Previous studies have reported that risk factors for shoulder and elbow pain and injuries involve a decreased range of motion (ROM) in the dominant shoulder, shoulder external rotation insufficiency, preseason total shoulder rotation deficit, preseason supraspinatus4, and prone external rotation strength deficits4,5,6,7,8. While a few studies have investigated the risk factors for shoulder and elbow injuries related to dysfunction of the trunk and lower extremities, throwing-related shoulder and elbow injuries are reportedly significantly associated with trunk and lower limb dysfunction, involving hip joint ROM deficits, abnormal foot posture, lack of lumbopelvic control, and inadequate dynamic balance8,9,10,11,12,13,14,15,16,17,18,19,20,21. However, studies on the relationship between ankle joint function and throwing-related injuries are lacking, despite adequate ankle joint function being essential to provide and transmit kinetic energy to the shoulder and elbow22,23.
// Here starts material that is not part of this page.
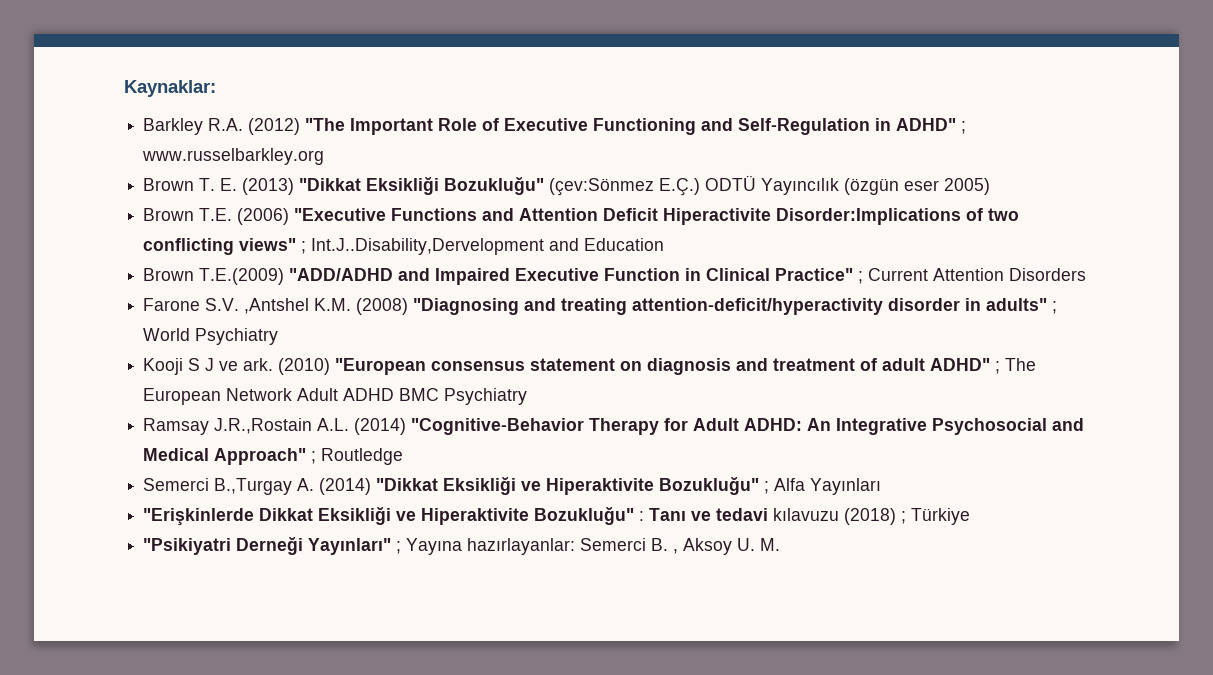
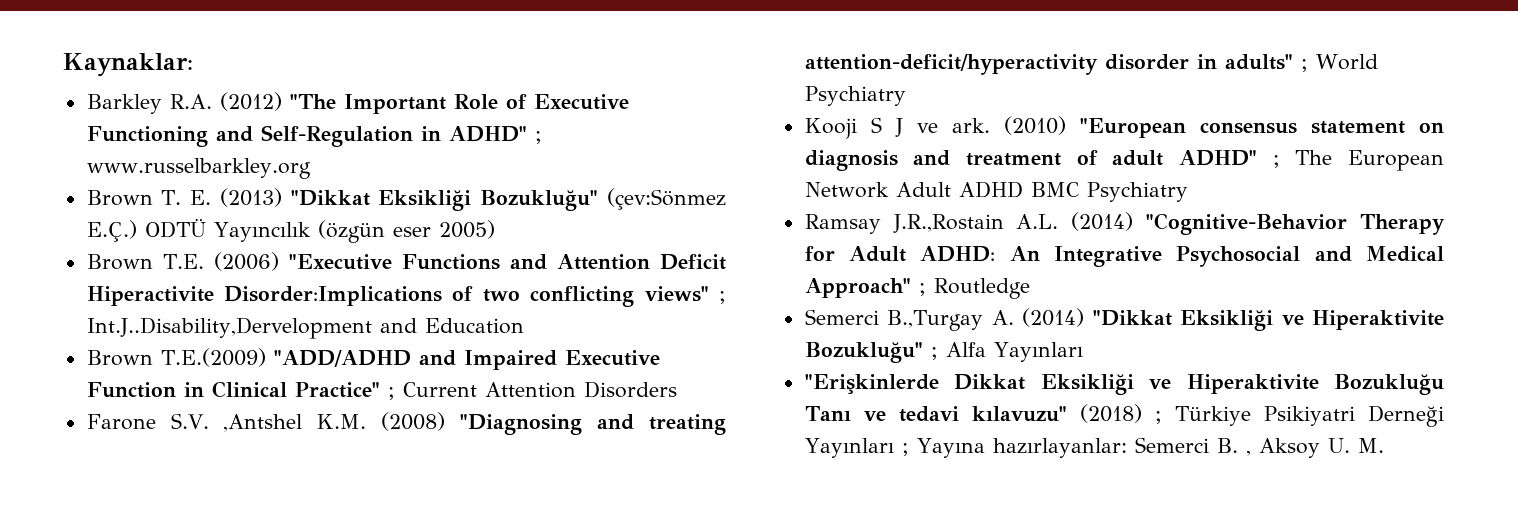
[534,507,645,525] Bozukluğu" : -> [1334,374,1444,395] Bozukluğu
[773,508,840,521] kılavuzu -> [971,406,1067,422] kılavuzu"
[143,537,392,555] // "Psikiyatri Derneği Yayınları" -> [1263,405,1444,427] [804,438,894,458] Psikiyatri Derneği Yayınları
Based on the relationship between baseball performance and upper and lower extremity kinematics, Kung et al.24 investigated whether adolescent baseball pitchers experience changes in ball speeds and lower extremity kinematics during the stride phase between the 1–15 fastball pitches (baseline set) and 76–90 fastball pitches (final set). The study showed a significant decrease in the hip extension (baseline: 14.7° ± 9.8°; final: 11.6° ± 10.3°; P < 0.05) and the ankle plantar flexion (baseline: 30.2° ± 14.5°; final: 24.2° ± 15.3°; P < 0.05) on the back leg as well as ball speeds (baseline: 29.5 ± 2.5 m/s; final: 28.3 ± 2.5 m/s; P < 0.05) during final set compared with during baseline set. Gdovin et al.25 suggested that the footwear worn by a youth baseball pitcher altered the shoulder and elbow dynamics in the dominant throwing arm as well as the amount of ankle plantarflexion in the stride leg.

Based on the predicting risk factors for sports injury from the physical conditioning evaluated by the Functional Movement Screen (FMS)26,27, which has been developed to detect abnormal functional movement patterns, Liang et al.28 suggested that the FMS may have a role in predicting athletic performance instead of injury because the FMS score was not significantly associated with core stability, muscular strength, or muscle flexibility in elite collegiate baseball players. In high school baseball players, Lee et al.29 reported that utilizing the FMS for injury prediction is not recommended because of low sensitivity. Thus, to our knowledge, this is the first prospective study to investigate this relationship. Therefore, we aimed to prospectively investigate whether ankle joint ROM affected the incidence of shoulder and elbow injuries in young baseball players after adjusting for differences in demographic data and upper extremity function.

Results

Participants

In total, 318 players participated in a preseason medical check-up in 2017, and of these, 228 who also participated in a preseason medical check-up in 2018 were enrolled in this study. The incidence of injury was 18.8% (n = 43: shoulder, 7; elbow, 32; both shoulder and elbow, 4; Fig. 1).

Figure 1
figure 1

Flow chart of the players included in this study.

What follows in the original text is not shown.